TASK STATEMENT:
Every entry below should be written out exactly, and no image should appear.

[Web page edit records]

-=-=-

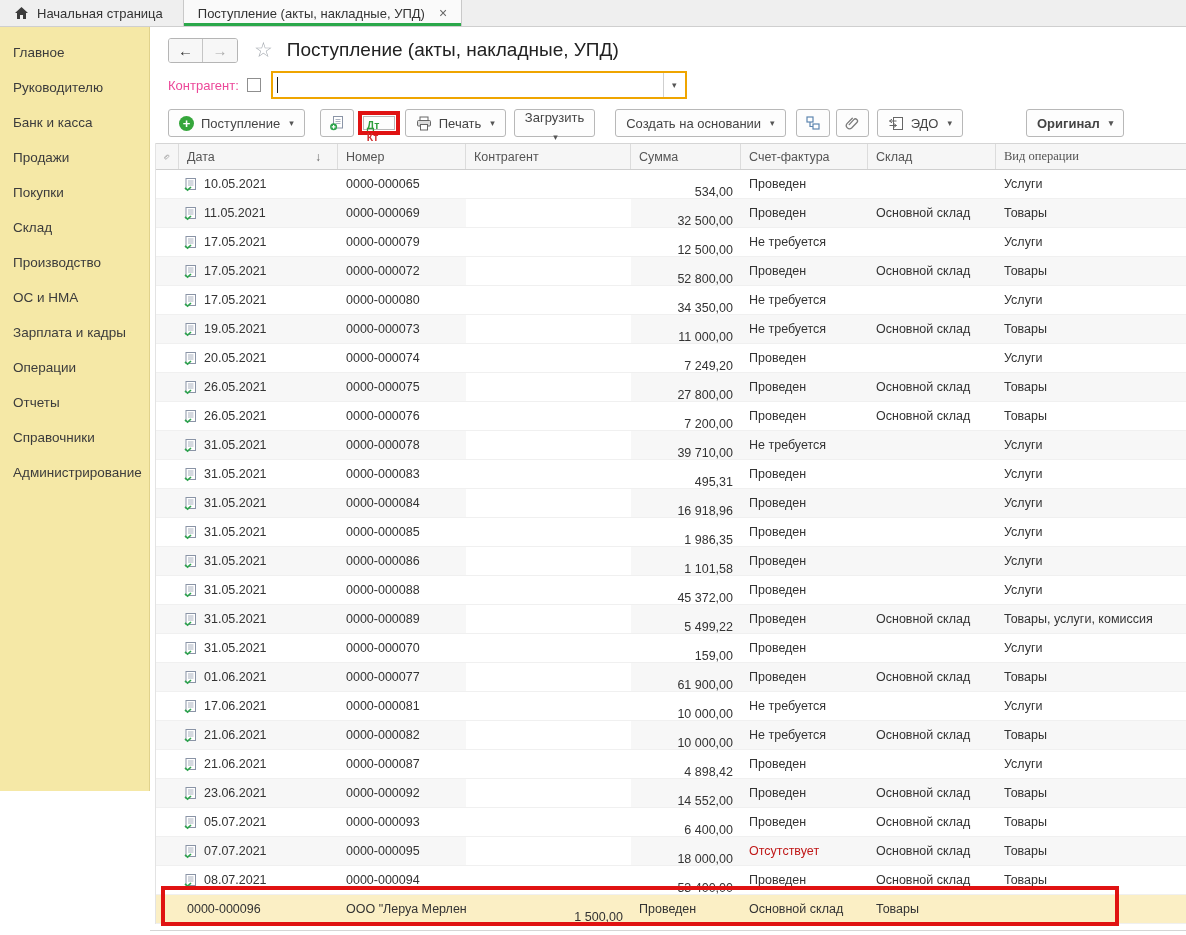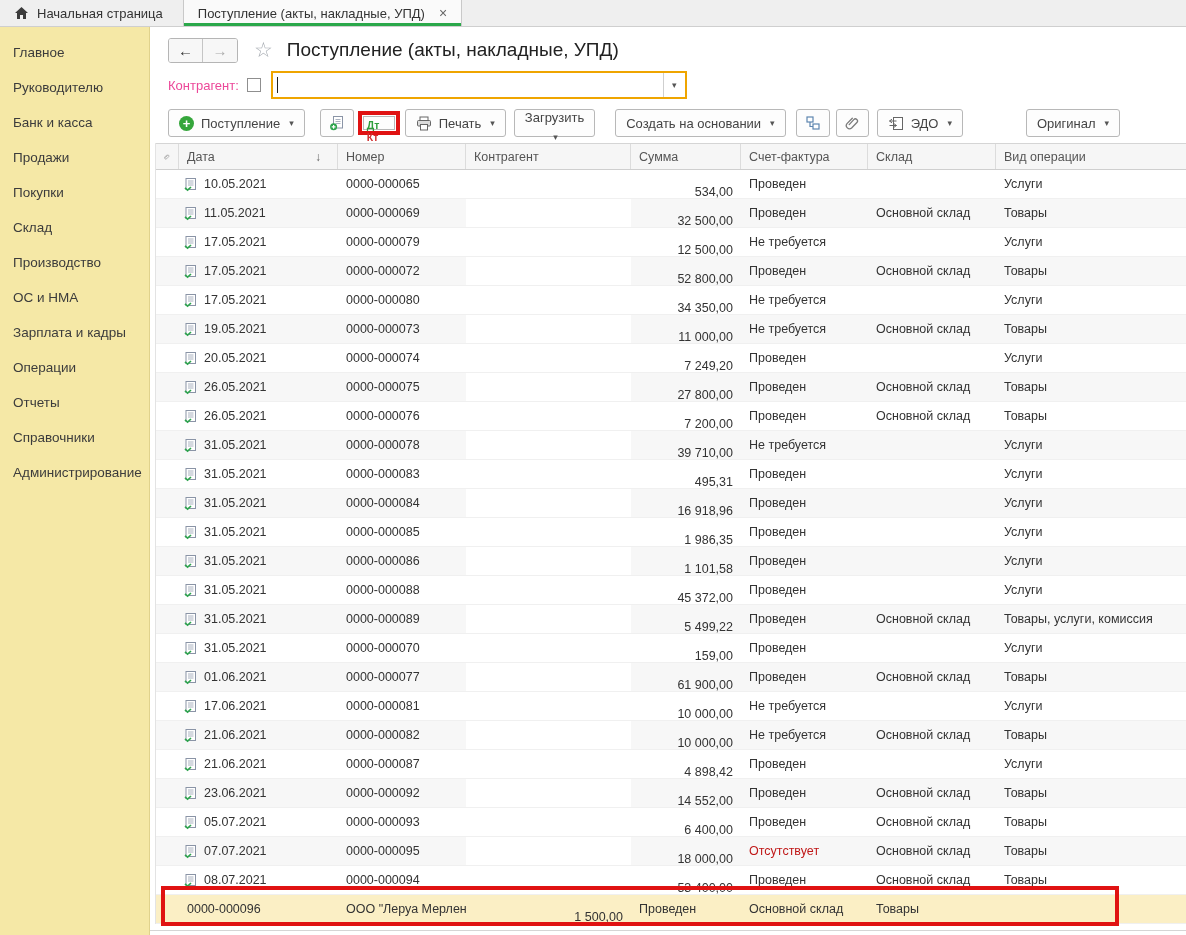"Главное" .sidebar { height: 908px -> 764px }
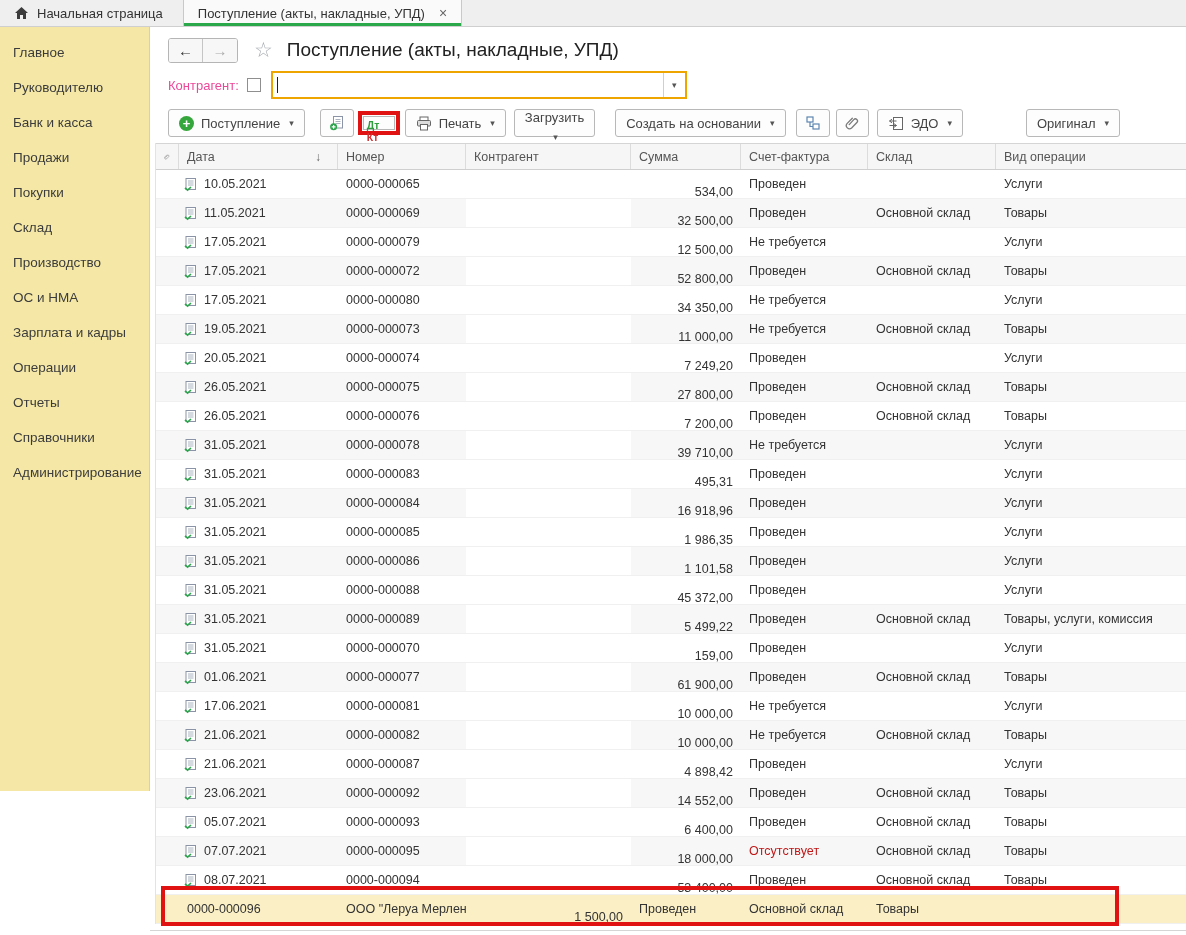"Оригинал" div.btn { font-weight: none -> bold }
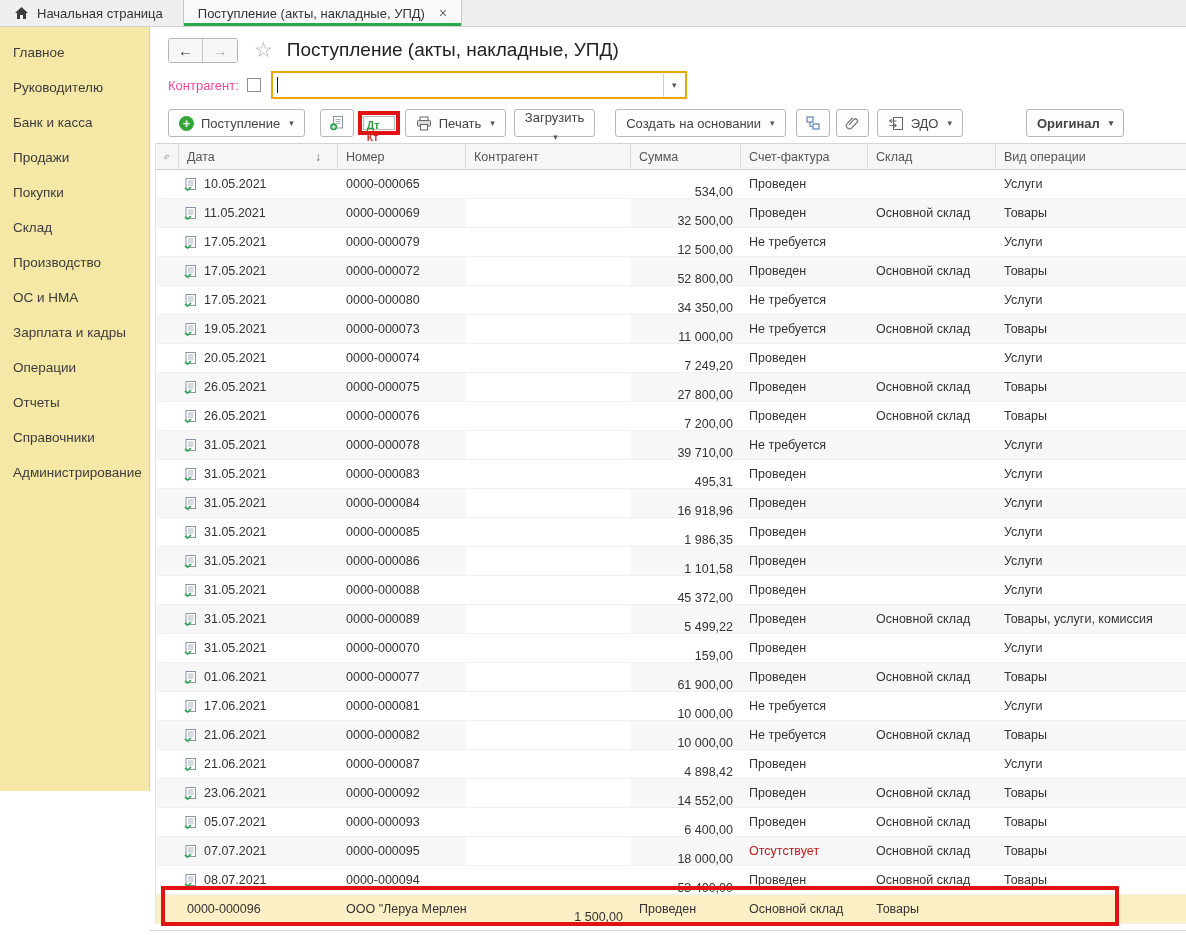"Вид операции" .g-head .hcell:last-child { font-family: none -> Liberation Serif, serif }
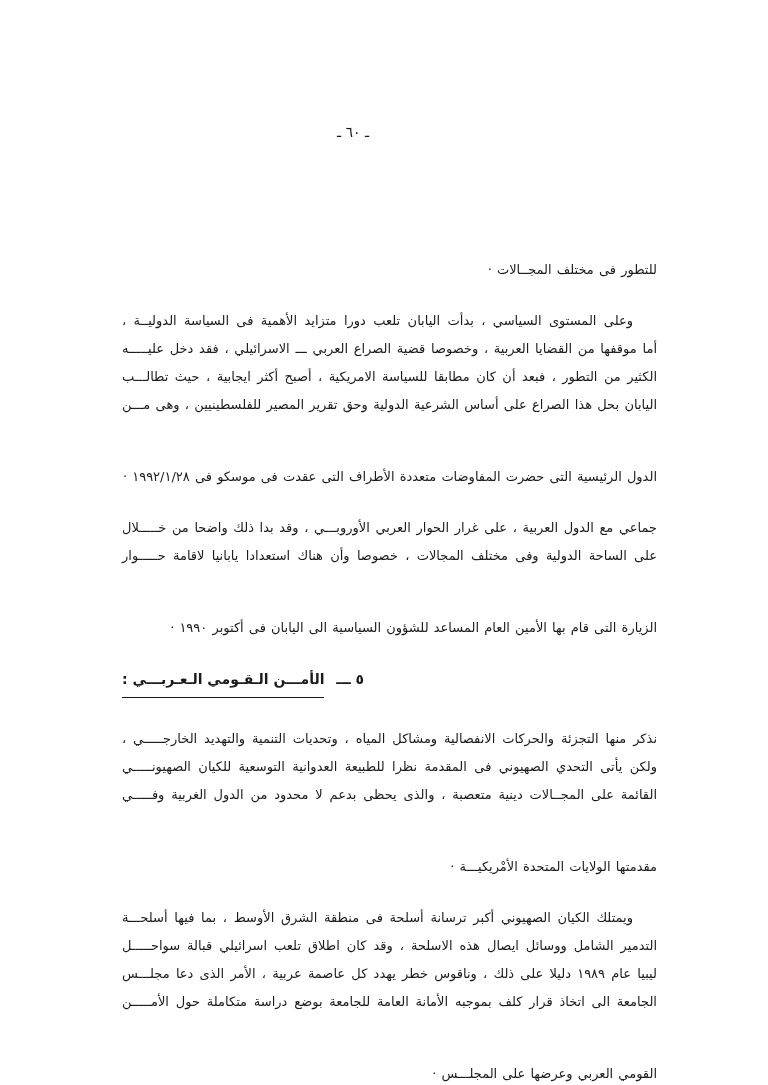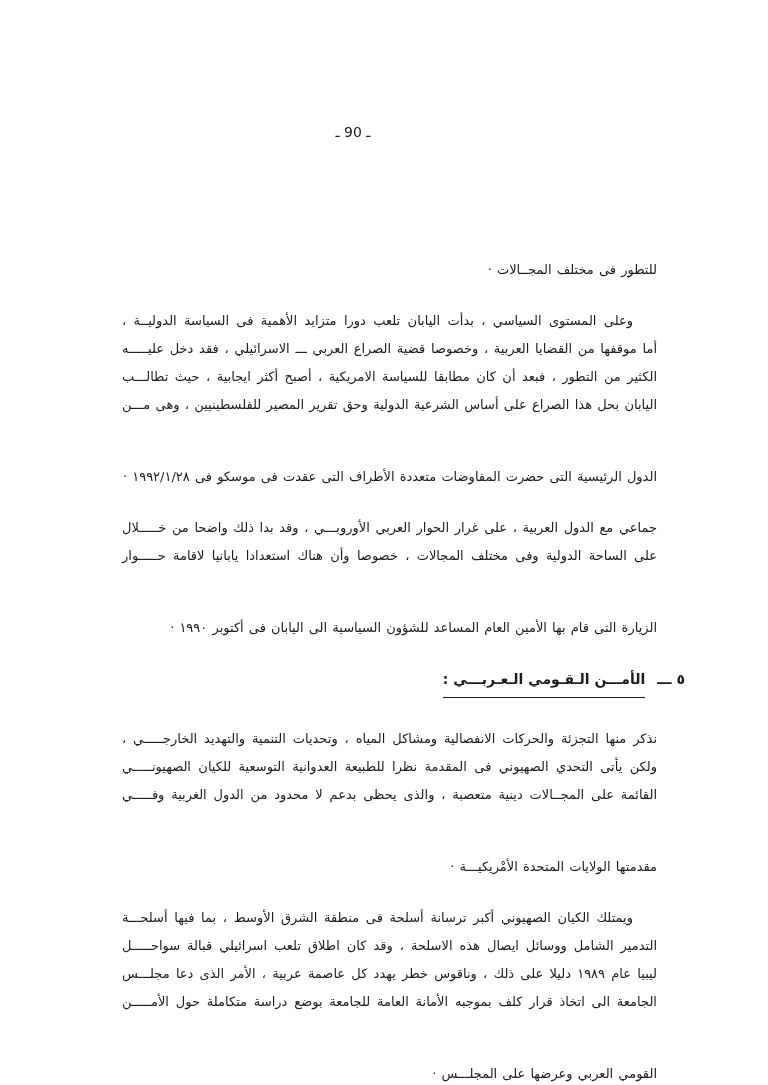"ـ 90 ـ" div.page-number { text: 90 -> ٦٠ }
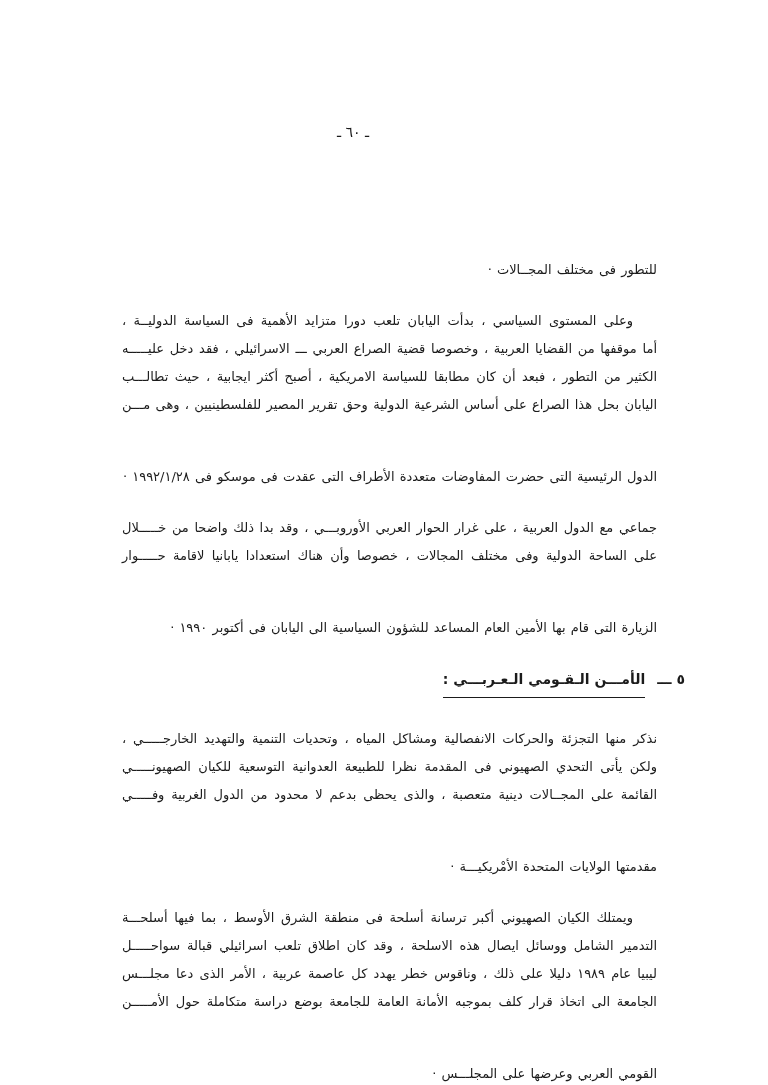"٥ ـــ الأمـــن الـقـومي الـعـربـــي" .heading { text-align: right -> left }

-=-=-

SOLVED EXERCISE:
"Главное" .sidebar { height: 908px -> 764px }
"Оригинал" div.btn { font-weight: none -> bold }
"Вид операции" .g-head .hcell:last-child { font-family: none -> Liberation Serif, serif }
"ـ 90 ـ" div.page-number { text: 90 -> ٦٠ }
"٥ ـــ الأمـــن الـقـومي الـعـربـــي" .heading { text-align: right -> left }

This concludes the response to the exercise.